Go through the records and report each line holding the string "util".

======== Material for the task

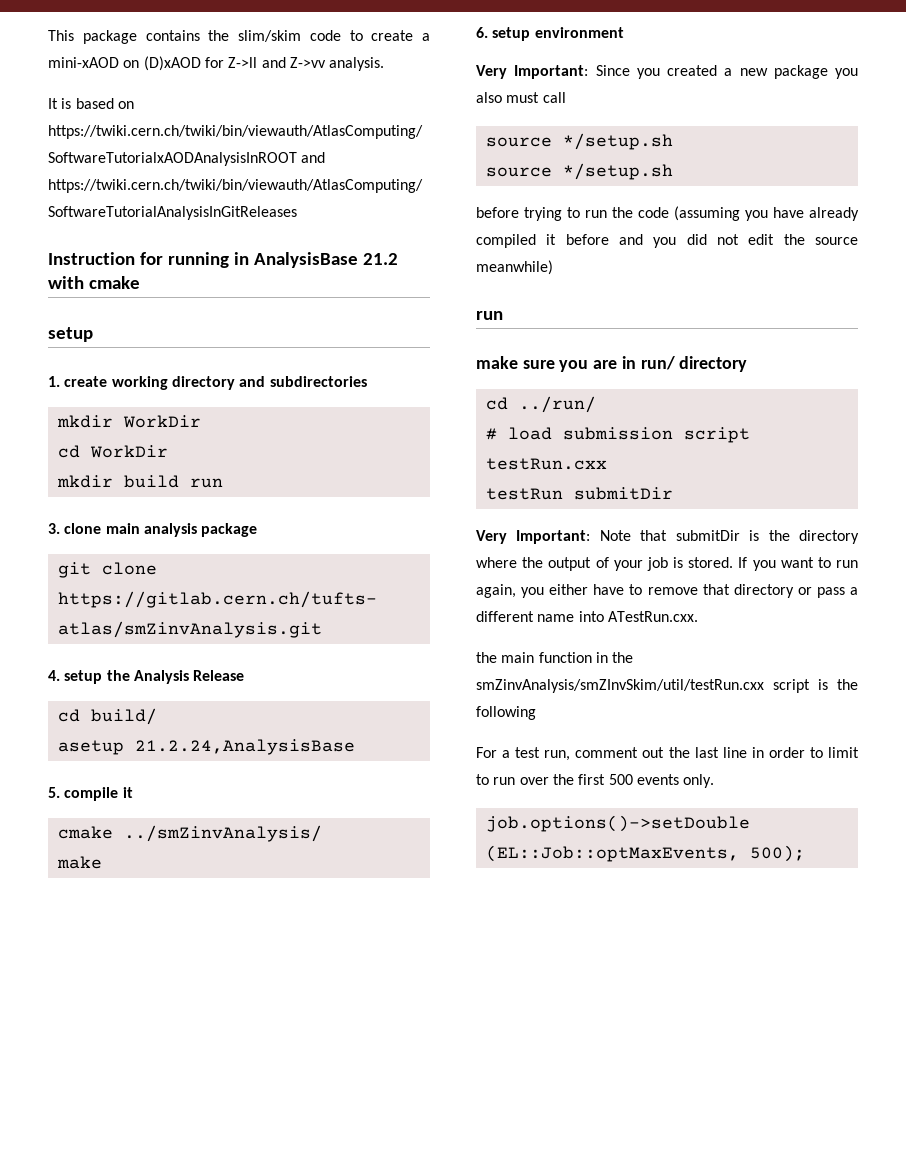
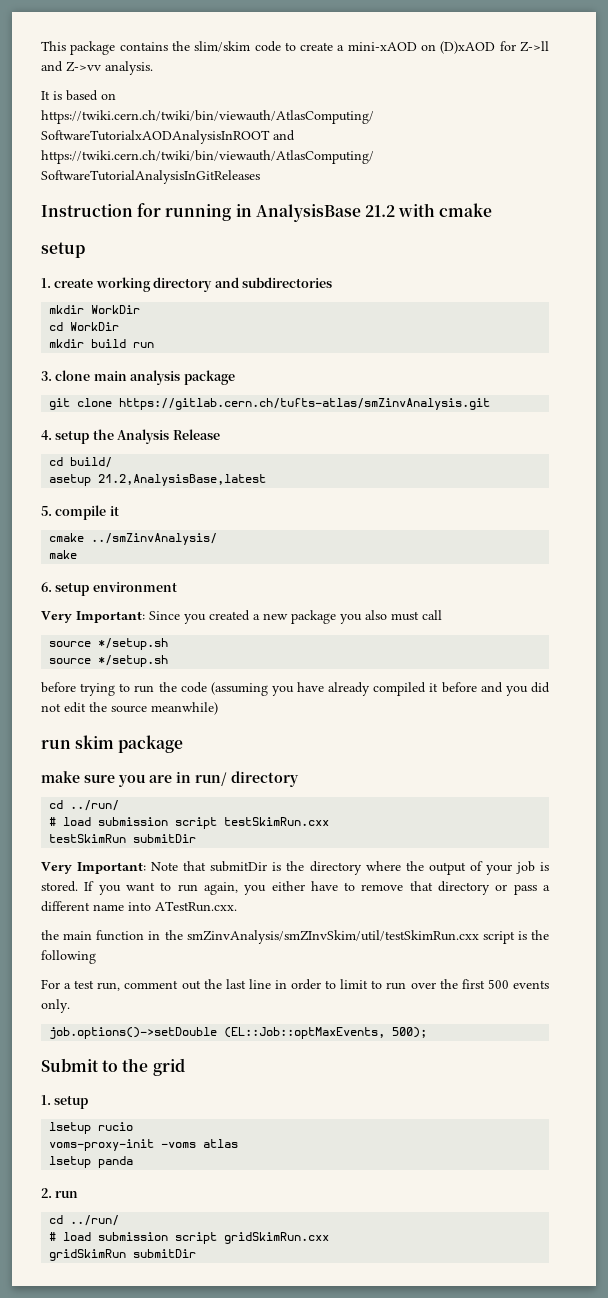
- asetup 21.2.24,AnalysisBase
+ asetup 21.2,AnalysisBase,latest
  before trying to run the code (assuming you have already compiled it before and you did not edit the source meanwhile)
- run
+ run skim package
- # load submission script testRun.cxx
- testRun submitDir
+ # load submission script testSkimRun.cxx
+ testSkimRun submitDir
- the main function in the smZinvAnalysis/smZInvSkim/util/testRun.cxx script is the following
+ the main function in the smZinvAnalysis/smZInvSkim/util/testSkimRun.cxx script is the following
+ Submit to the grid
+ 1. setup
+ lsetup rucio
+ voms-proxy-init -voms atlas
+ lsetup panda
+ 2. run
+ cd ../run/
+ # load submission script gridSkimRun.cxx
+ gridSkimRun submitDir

================
======== Material for the task

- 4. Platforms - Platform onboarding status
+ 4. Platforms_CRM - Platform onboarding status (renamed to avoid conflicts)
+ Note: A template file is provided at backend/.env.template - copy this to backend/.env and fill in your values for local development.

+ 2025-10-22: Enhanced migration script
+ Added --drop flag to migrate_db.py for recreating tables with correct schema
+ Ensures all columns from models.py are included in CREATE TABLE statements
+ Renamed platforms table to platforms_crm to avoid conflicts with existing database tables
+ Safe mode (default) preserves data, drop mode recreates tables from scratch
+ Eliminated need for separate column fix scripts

================

▸ **Solved problem**:
- the main function in the smZinvAnalysis/smZInvSkim/util/testRun.cxx script is the following
+ the main function in the smZinvAnalysis/smZInvSkim/util/testSkimRun.cxx script is the following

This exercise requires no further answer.